Shouting for Baby
By Lauren Porter
I have endured a great deal. A year's work in a rat-infested pediatric emergency room. A hurricane on my wedding day. More than eight years of Barney. I made it through all of that without a peep. But this is too much. I can't take it anymore. It's time to set the record straight.
It's these baby whisperers. They're fakes. Charlatans. Liars. They may have strategies you like or handy hints that sound useful, but they're no whisperers. They're quite the opposite and I'm here to tell you why.
The baby whisperers get their name from the horse whisperers. The original horse whisperer, on whom the famous book was based, is a man named Monty Roberts. He is 70 years old, American and the founder of an organization called Join-Up based on his philosophy.

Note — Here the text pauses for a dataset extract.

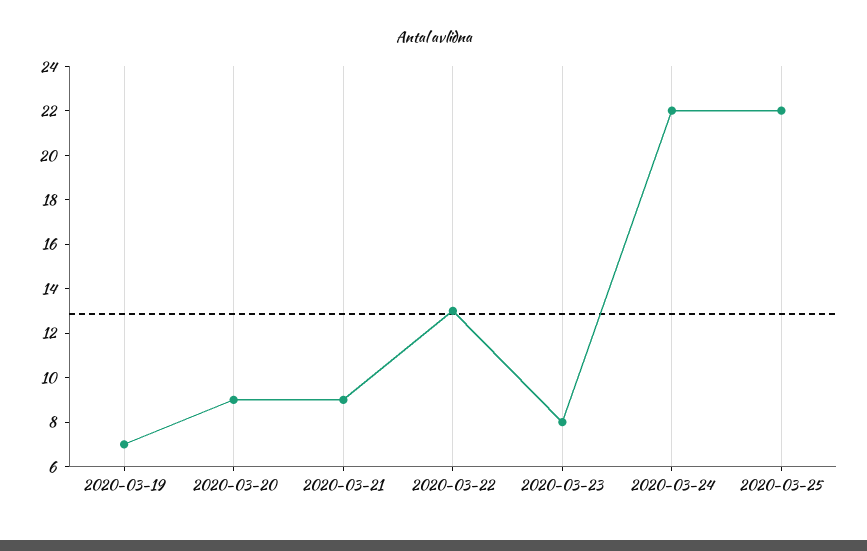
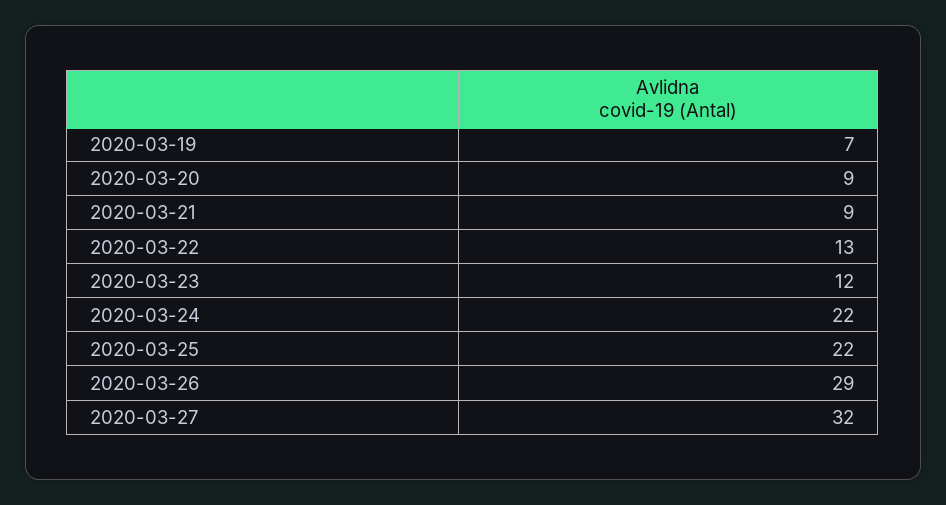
2020-03-23: 8 -> 12
2020-03-26: none -> 29
2020-03-27: none -> 32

Monty is the son of a horse trainer who broke horses in the traditional way, with force. Before Monty came along, the only way people knew to get a saddle and rider on a horse was to 'break' the horse via fear, coercion and control. When Monty was a child he quietly observed countless horses and realized they used a discernable and predictable body language to communicate, set boundaries, and show fear, relaxation and affection. He tested his knowledge and found that he could achieve 'join up,' the moment of partnership with a horse, by allowing the horse to communicate in his own time and by responding to those signals. He understands horses to be exquisitely sensitive to tone of voice and touch. His methods rely on cooperation, listening and trust.
Monty's goal today is to make the world a better place for horses and people. He is consultant to many Fortune 500 companies, schools and agencies who are all using his principles of cooperation, mutual respect and compassion to better their organizations. He is often quoted as saying, "There is no such thing as teaching - only learning." His philosophy, as he describes it, is about balanced existence, true partnership and encouraging trust, reliability and comfort from others. With humans, as with horses, real communication achieves this.

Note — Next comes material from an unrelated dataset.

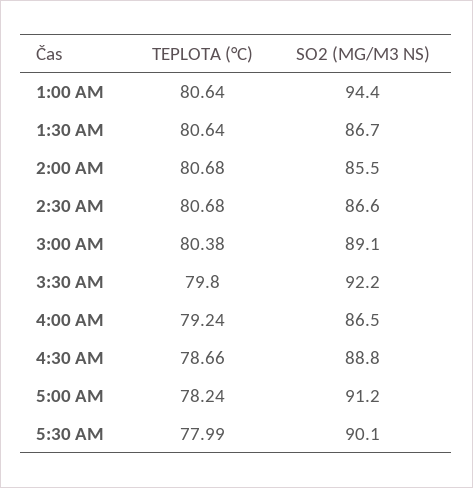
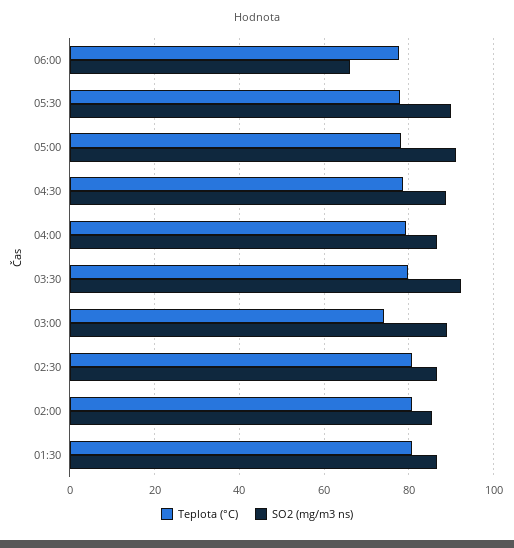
TEPLOTA (°C), 1:00 AM: 80.64 -> none
SO2 (MG/M3 NS), 1:00 AM: 94.4 -> none
TEPLOTA (°C), 3:00 AM: 80.38 -> 74
TEPLOTA (°C), 06:00: none -> 78
SO2 (MG/M3 NS), 06:00: none -> 66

So, what about those baby whisperers? They claim to have a special gift for understanding a baby's many cries, able to distinguish between the tired cry and the hungry cry, for example. Naturally, they claim to be able to teach you how to do this, too. Yet are they really whisperers or have they stolen a name that doesn't fit? Are they encouraging genuine communication where they don't teach and only listen? Are they creating an environment of trust and reliability? Are they using their knowledge and instincts to follow baby's lead, respecting that each baby is unique and equally valuable? Absolutely not.
The baby whisperers may indeed be able to distinguish different types of cries. But they way they respond to them and to all of baby's other communications is far from the true whispering tradition. Take Tracy Hogg's Secrets of the Baby Whisperer for example. If you read it you will see she believes babies must always be put down to sleep while they are still awake. From day one a baby must be left to fall asleep on her own. Yes, she may cry, but it is a 'tired cry' and should be ignored. How is this tuning into baby's need? It isn't. Babies, like horses, are exquisitely sensitive. They rely on caring adults to meet their needs. They attempt to communicate their needs and, if we miss the subtle signals, they'll cry. Could a baby cry when she's tired? Sure. But does that mean she needs to be left alone, at 48 hours old? Hardly. This is a relationship based on authority and dominance, on achieving rigid schedules and timetables that suit an adult lifestyle but having nothing to do with the baby in question.
If you wish to follow the advice of the many baby whisperers out there, go ahead. But know you're chasing lie. They're not whispering. What they advocate could deafen anyone.